'''

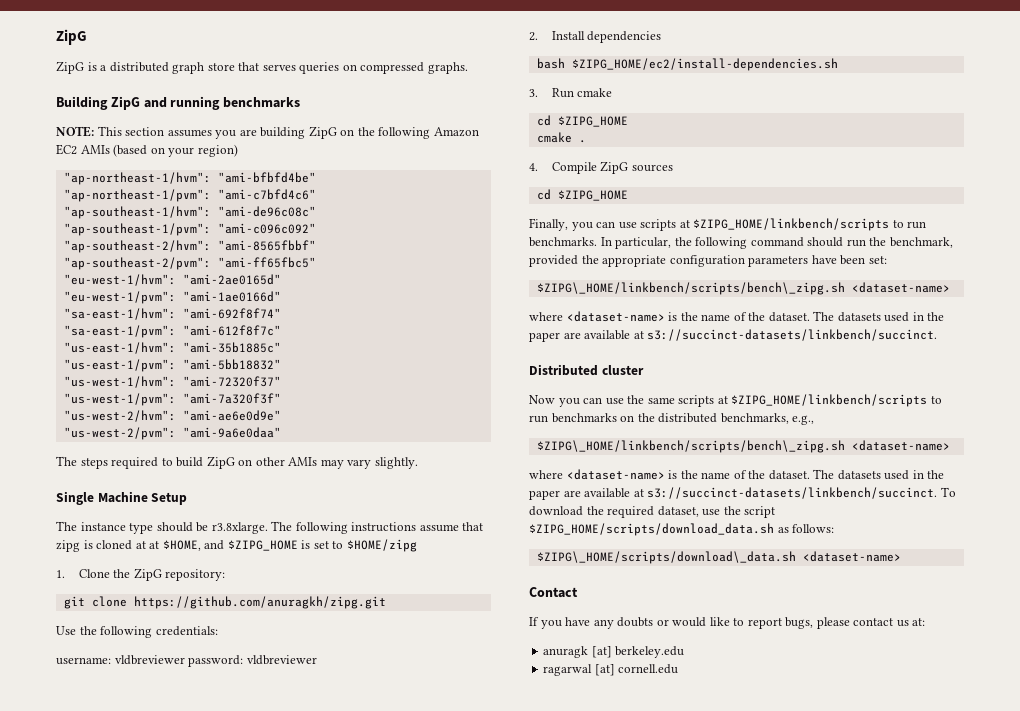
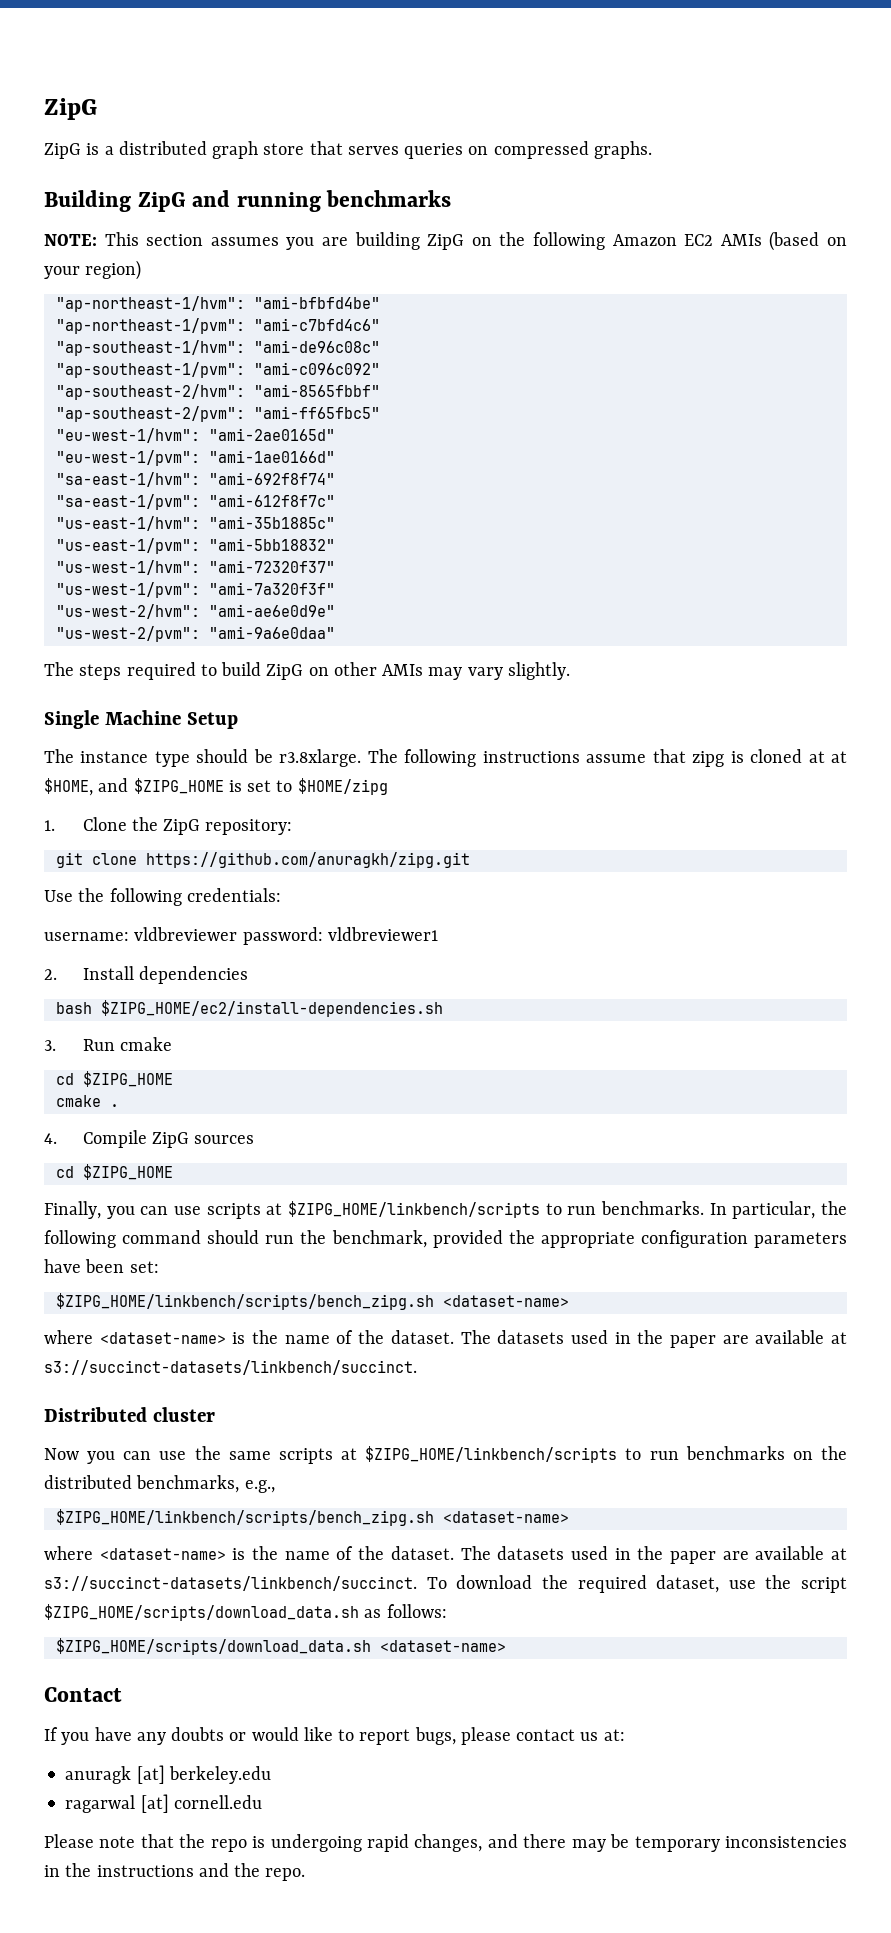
[246,655,317,665] vldbreviewer -> [327,927,438,941] vldbreviewer1
[536,282,845,295] $ZIPG\_HOME/linkbench/scripts/bench\_zipg.sh -> [55,1293,434,1310] $ZIPG_HOME/linkbench/scripts/bench_zipg.sh
[536,440,845,453] $ZIPG\_HOME/linkbench/scripts/bench\_zipg.sh -> [55,1509,434,1526] $ZIPG_HOME/linkbench/scripts/bench_zipg.sh
[536,551,796,564] $ZIPG\_HOME/scripts/download\_data.sh -> [55,1638,371,1655] $ZIPG_HOME/scripts/download_data.sh
(679, 669) none -> [44,1834,847,1852] [44,1863,306,1881] // Please note that the repo is undergoing rapid changes, and there may be temporary inconsistencies in the instructions and the repo.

'''

**Problem to solve**
Would you repeat the material exactly, keeping out any pictures?

**Response**
[246,655,317,665] vldbreviewer -> [327,927,438,941] vldbreviewer1
[536,282,845,295] $ZIPG\_HOME/linkbench/scripts/bench\_zipg.sh -> [55,1293,434,1310] $ZIPG_HOME/linkbench/scripts/bench_zipg.sh
[536,440,845,453] $ZIPG\_HOME/linkbench/scripts/bench\_zipg.sh -> [55,1509,434,1526] $ZIPG_HOME/linkbench/scripts/bench_zipg.sh
[536,551,796,564] $ZIPG\_HOME/scripts/download\_data.sh -> [55,1638,371,1655] $ZIPG_HOME/scripts/download_data.sh
(679, 669) none -> [44,1834,847,1852] [44,1863,306,1881] // Please note that the repo is undergoing rapid changes, and there may be temporary inconsistencies in the instructions and the repo.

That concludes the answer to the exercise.